EXERCISE DETAILS: In the material below, the required lines run from the one containing "CABASERIL 2 mg" through the one containing "total: 4122.14 -> 3253.70". Copy those lines exactly, ends included, and nothing else.

DATA EXCERPTS:
- Opening Delimiter -
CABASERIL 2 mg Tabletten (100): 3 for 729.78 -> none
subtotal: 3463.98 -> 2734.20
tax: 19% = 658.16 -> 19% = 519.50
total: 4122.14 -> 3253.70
- Closing Delimiter -
- Opening Delimiter -
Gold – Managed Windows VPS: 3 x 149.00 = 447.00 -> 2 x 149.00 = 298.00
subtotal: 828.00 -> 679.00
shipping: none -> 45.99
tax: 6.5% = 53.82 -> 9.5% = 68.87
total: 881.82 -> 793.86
- Closing Delimiter -
WRITTEN ANSWER:
CABASERIL 2 mg Tabletten (100): 3 for 729.78 -> none
subtotal: 3463.98 -> 2734.20
tax: 19% = 658.16 -> 19% = 519.50
total: 4122.14 -> 3253.70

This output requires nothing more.